Current prototype design allows producing 1.5 watt from each passing truck (with 20kN axle wheel) and 15 mWatt per square inch of pavement during day time.  With the growing traffic volume and elevated atmospheric temperature in San Antonio the energy resources will continue to be vastly available for harvesting. Tapping into these resources and scaling up the prototypes can provide new alternatives to support CPS effort to supplement peak hour demands and future need. One of the environmental advantages of the prototypes is to absorb pavement heat and reduce its temperature yielding to cooler surrounding air and neighborhood zones. 


Smart Grid Security and Attack Resiliency: A Forensics-driven Approach


Research Goal: This project will integrate forensic-driven requirements into the smart grid systems, including the technology design and development phases, if amenable to the local utility. The goal of this framework is to enhance CPS Energy’s incident response and (forensic) investigation capabilities.

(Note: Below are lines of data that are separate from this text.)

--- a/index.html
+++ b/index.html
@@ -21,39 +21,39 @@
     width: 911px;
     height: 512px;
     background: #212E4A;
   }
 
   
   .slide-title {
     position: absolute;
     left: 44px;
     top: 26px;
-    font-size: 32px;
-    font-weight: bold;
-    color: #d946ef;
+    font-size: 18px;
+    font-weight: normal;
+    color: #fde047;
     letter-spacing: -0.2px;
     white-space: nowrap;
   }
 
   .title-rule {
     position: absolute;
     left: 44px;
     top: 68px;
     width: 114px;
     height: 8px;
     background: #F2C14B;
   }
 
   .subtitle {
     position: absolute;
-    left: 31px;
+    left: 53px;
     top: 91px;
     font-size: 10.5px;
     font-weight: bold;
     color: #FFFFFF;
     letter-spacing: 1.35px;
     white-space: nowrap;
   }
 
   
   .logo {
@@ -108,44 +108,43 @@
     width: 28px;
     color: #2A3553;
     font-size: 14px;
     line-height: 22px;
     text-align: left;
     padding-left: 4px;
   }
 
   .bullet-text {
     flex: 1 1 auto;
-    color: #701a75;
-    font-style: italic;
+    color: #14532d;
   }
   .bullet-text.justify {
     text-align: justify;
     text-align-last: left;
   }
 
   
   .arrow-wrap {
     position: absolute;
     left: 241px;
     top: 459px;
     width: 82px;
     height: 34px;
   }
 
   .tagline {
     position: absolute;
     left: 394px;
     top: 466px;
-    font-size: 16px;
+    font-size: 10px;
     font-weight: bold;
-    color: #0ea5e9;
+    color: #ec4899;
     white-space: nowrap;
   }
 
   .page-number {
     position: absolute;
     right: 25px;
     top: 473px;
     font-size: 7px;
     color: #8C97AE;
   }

Project Description: The dangers of threats to smart grid networks are evidenced by recent attacks (e.g., on a German steel mill that destroyed a blast furnace) and attempts (e.g., attempted hacks on U.S. electric power utilities to steal confidential grid information and launch terrorist attacks). When a security incident occurs, organizations usually respond by conducting an investigation to establish the root cause of the incident and how it could be prevented in the future. In order to examine the causes of an incident, investigators rely on the residual data from systems, affected by the incident and supporting systems. However, such data might not always be available for a variety of reasons that include short data retention times, a lack of extraction capabilities, and the costs associated with conducting such investigations. As a result, incident handlers may not be able to identify the causes of the security incident with any degree of confidence.


Using Machine Learning to Improve Intra-hour Prediction of Solar Irradiance and Ramp Events in the CPS Microgrid at JBSA


Research Goal: Provide day-ahead and real-time forecasting capabilities to the microgrid management system to enhance the management of site-specific solar and energy storage dispatching.

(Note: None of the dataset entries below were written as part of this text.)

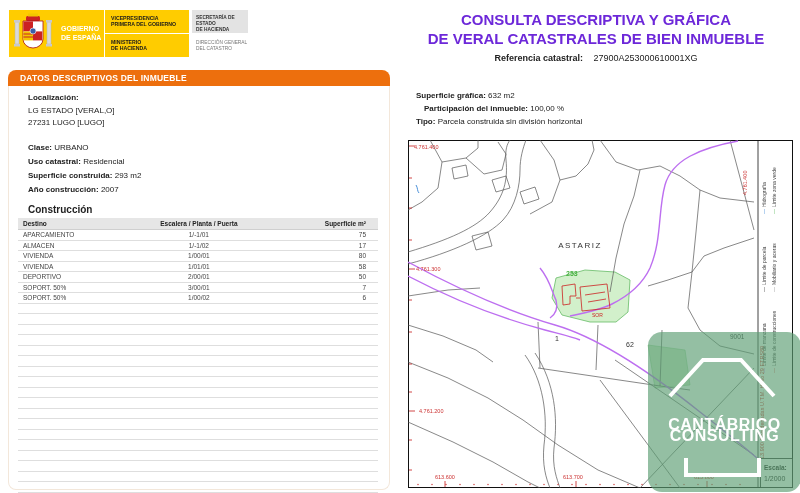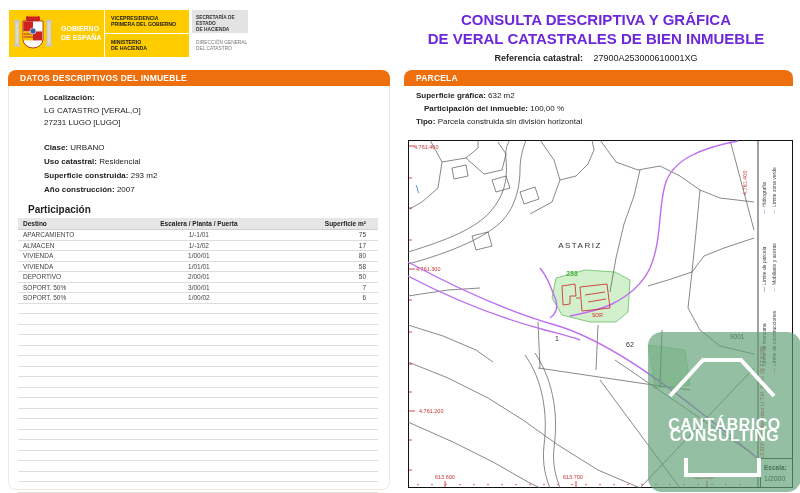--- a/index.html
+++ b/index.html
@@ -29,21 +29,21 @@
   .ref-line .lbl{font-weight:bold;margin-right:8px;}
 
   
   .panel-bar{position:absolute;height:16px;background:#ED6F0D;border-radius:8px 8px 0 0;
              color:#fff;font-weight:bold;font-size:8.5px;line-height:16px;
              padding-left:12px;box-sizing:border-box;letter-spacing:.2px;}
   .lp-bar{left:8px;top:70px;width:382px;}
   .rp-bar{left:404px;top:70px;width:389px;}
   .lp-body{position:absolute;left:8px;top:86px;width:382px;height:404px;
            border:1px solid #f3e7da;border-top:none;border-radius:0 0 8px 8px;box-sizing:border-box;}
-  .fline{position:absolute;left:35px;font-size:8px;white-space:nowrap;}
+  .fline{position:absolute;left:19px;font-size:8px;white-space:nowrap;}
   .fline .lbl{font-weight:bold;}
   .rp-fline{position:absolute;font-size:8px;white-space:nowrap;}
   .rp-fline .lbl{font-weight:bold;}
   .constr-head{position:absolute;left:19px;top:118px;font-size:10px;font-weight:bold;}
 
   
   .ctable{position:absolute;left:9px;top:132px;width:360px;border-collapse:collapse;
           font-size:6.5px;}
   .ctable th{background:#E6E6E6;font-weight:bold;text-align:left;height:11px;
              padding:0 0 0 5px;color:#222;border-bottom:1px solid #cfcfcf;}
@@ -121,31 +121,31 @@
     <div class="ref-line">
       <span class="lbl">Referencia catastral:</span>
       <span>27900A253000610001XG</span>
     </div>
   </div>
 
   <div class="panel-bar lp-bar">DATOS DESCRIPTIVOS DEL INMUEBLE</div>
   <div class="lp-body">
     <div class="fline" style="top:7px;">
       <span class="lbl">Localización:</span></div>
-    <div class="fline" style="top:20px;">LG CATASTRO [VERAL,O]</div>
+    <div class="fline" style="top:20px;">LG ESTADO [VERAL,O]</div>
     <div class="fline" style="top:32px;">27231 LUGO [LUGO]</div>
     <div class="fline" style="top:57px;">
       <span class="lbl">Clase:</span> <span>URBANO</span></div>
     <div class="fline" style="top:71px;">
       <span class="lbl">Uso catastral:</span> <span>Residencial</span></div>
     <div class="fline" style="top:85px;">
       <span class="lbl">Superficie construida:</span> <span>293 m2</span></div>
     <div class="fline" style="top:99px;">
       <span class="lbl">Año construcción:</span> <span>2007</span></div>
-    <div class="constr-head">Participación</div>
+    <div class="constr-head">Construcción</div>
     <table class="ctable">
       <thead>
         <tr>
           <th>Destino</th>
           <th class="c2">Escalera / Planta / Puerta</th>
           <th class="c3">Superficie m²</th>
         </tr>
       </thead>
       <tbody id="ctbody">
           <tr>
@@ -275,21 +275,20 @@
           </tr>
           <tr>
             <td>&nbsp;</td>
             <td>&nbsp;</td>
             <td>&nbsp;</td>
           </tr>
         </tbody>
     </table>
   </div>
 
-  <div class="panel-bar rp-bar">PARCELA</div>
   <div class="rp-fline" style="left:416px;top:91px;">
     <span class="lbl">Superficie gráfica:</span> <span>632 m2</span></div>
   <div class="rp-fline" style="left:416px;top:104px;padding-left:8px;">
     <span class="lbl">Participación del inmueble:</span> <span>100,00 %</span></div>
   <div class="rp-fline" style="left:416px;top:117px;">
     <span class="lbl">Tipo:</span> <span>Parcela construida sin división horizontal</span></div>
 
   <div class="map-frame">
     <svg width="385" height="348" viewBox="0 0 385 348">
       <rect x="0.5" y="0.5" width="384" height="347" fill="none" stroke="#111" stroke-width="1"></rect>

Project Description: The UTSA SkyImager is a low cost, edge computing, all-sky imager that provides intra-hour solar irradiance forecasts which are used to predict power output from PV arrays. The SkyImager hardware is designed around a Raspberry Pi single board computer with a fully programmable, high resolution Pi Camera, housed in an all-weather enclosure. Software to process the images and make forecasts is written in Python and utilizes the open source Open Computer Vision library. As part of the Department of Energy INTEGRATE project, the SkyImager was deployed at the National Renewable Energy Laboratory (NREL) in 2015, where it successfully collected terabytes of image data. In fall of 2016, UTSA deployed a second SkyImager, a WXT520 Vaisala weather station, and a pyranometer as part of the CPS Energy MicroGrid at Joint Base San Antonio. The UTSA equipment supplied data and forecasts to the Siemens Micro Grid Management System (MGMS) and the Battery Management System.


Sustainability and Climate Change Adaptation Plan


Research Goal: Develop a sustainability and climate change adaption plan for the City of San Antonio.
Project Description: A Climate Action and Adaptation plan (CAAP) is a strategy document that outlines a collection of measures and policies that reduce GHG emissions based upon a reduction target, as well as evaluates climate-related impacts and provides strategies to adapt and build resilience. Using the GHG emissions inventory as the foundation, a CAP defines GHG reduction goals based on local priorities for reducing emissions and provides the guiding framework for achieving those goals. The CAAP will cover the community sector, as well as municipal operations.